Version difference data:
* * *

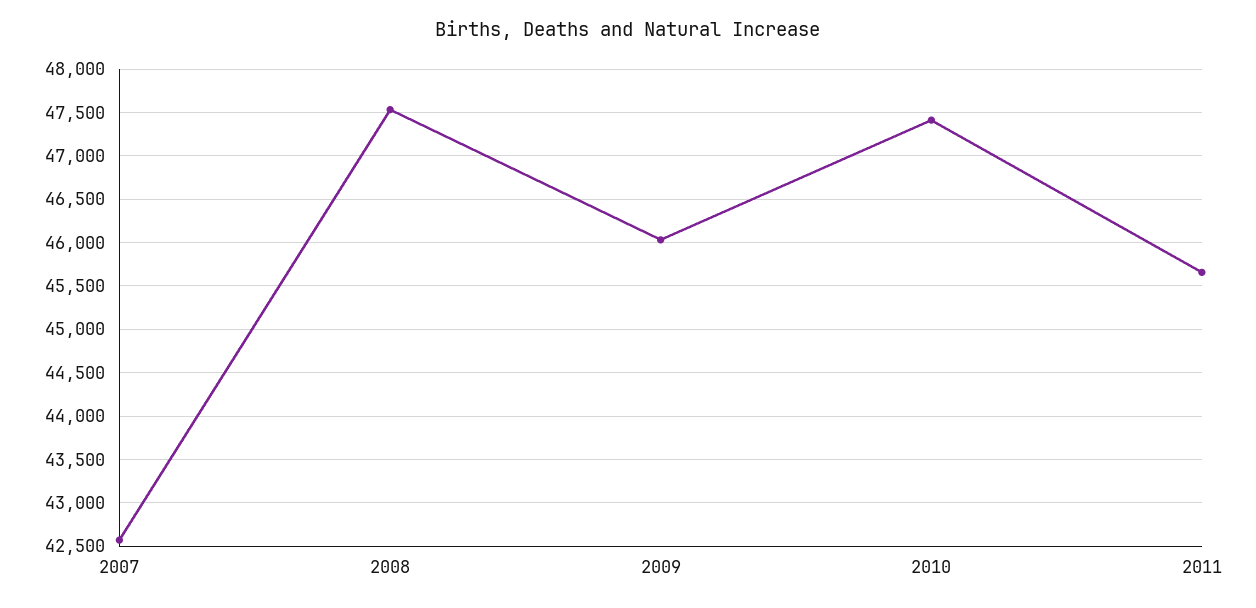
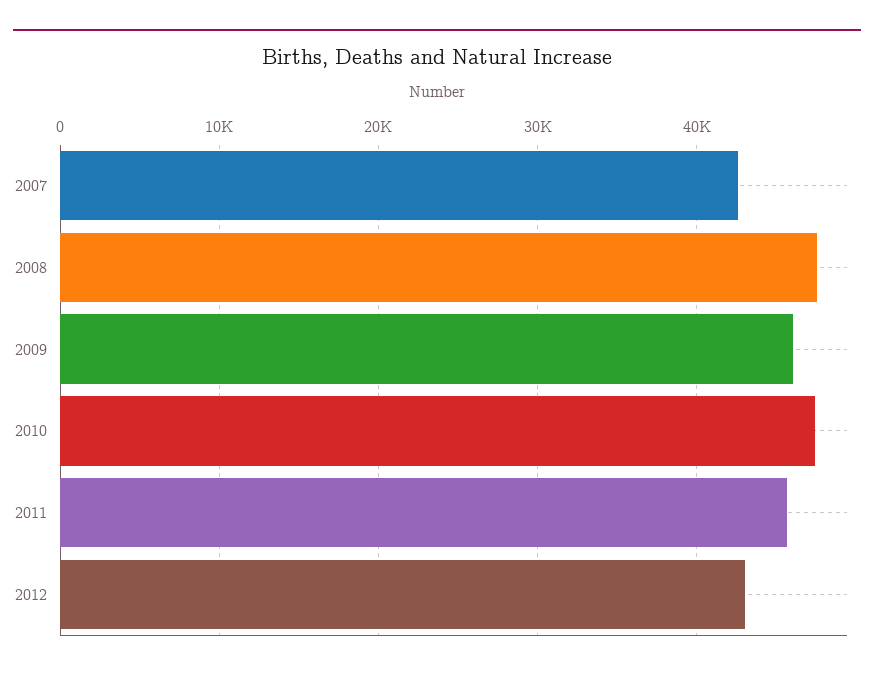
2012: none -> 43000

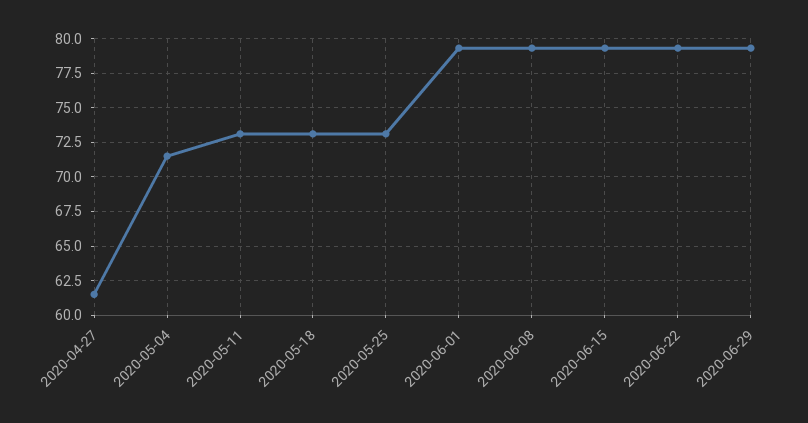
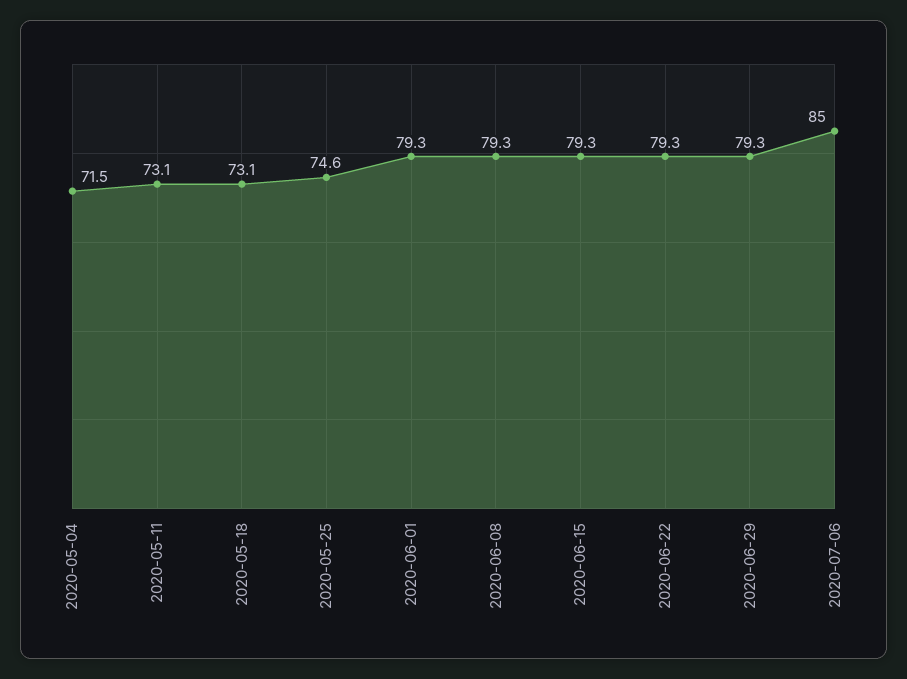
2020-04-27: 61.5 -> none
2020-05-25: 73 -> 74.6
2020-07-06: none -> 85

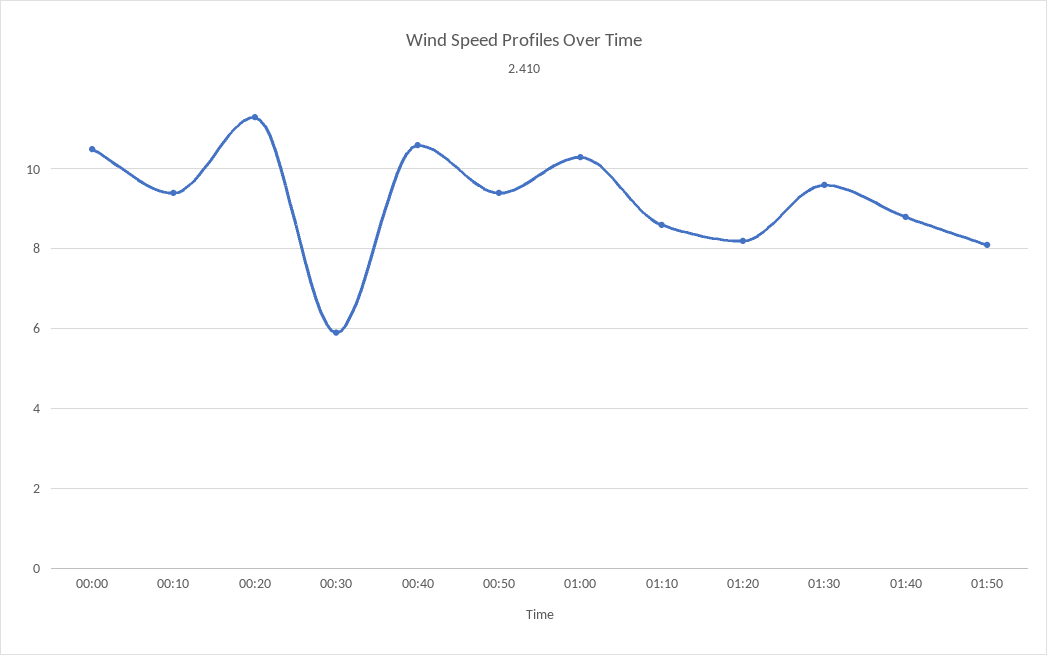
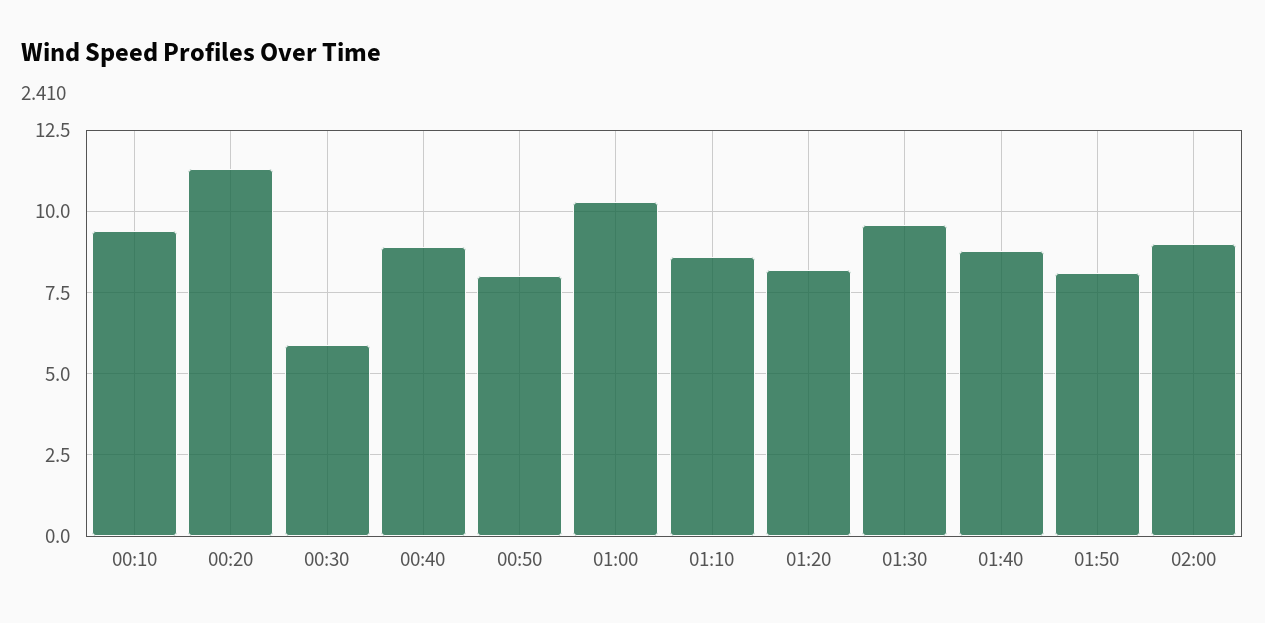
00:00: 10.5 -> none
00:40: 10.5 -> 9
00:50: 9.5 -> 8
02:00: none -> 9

* * *

Retype the records above exactly. Leave the pictures out.

*YOUR RESPONSE*
2012: none -> 43000

2020-04-27: 61.5 -> none
2020-05-25: 73 -> 74.6
2020-07-06: none -> 85

00:00: 10.5 -> none
00:40: 10.5 -> 9
00:50: 9.5 -> 8
02:00: none -> 9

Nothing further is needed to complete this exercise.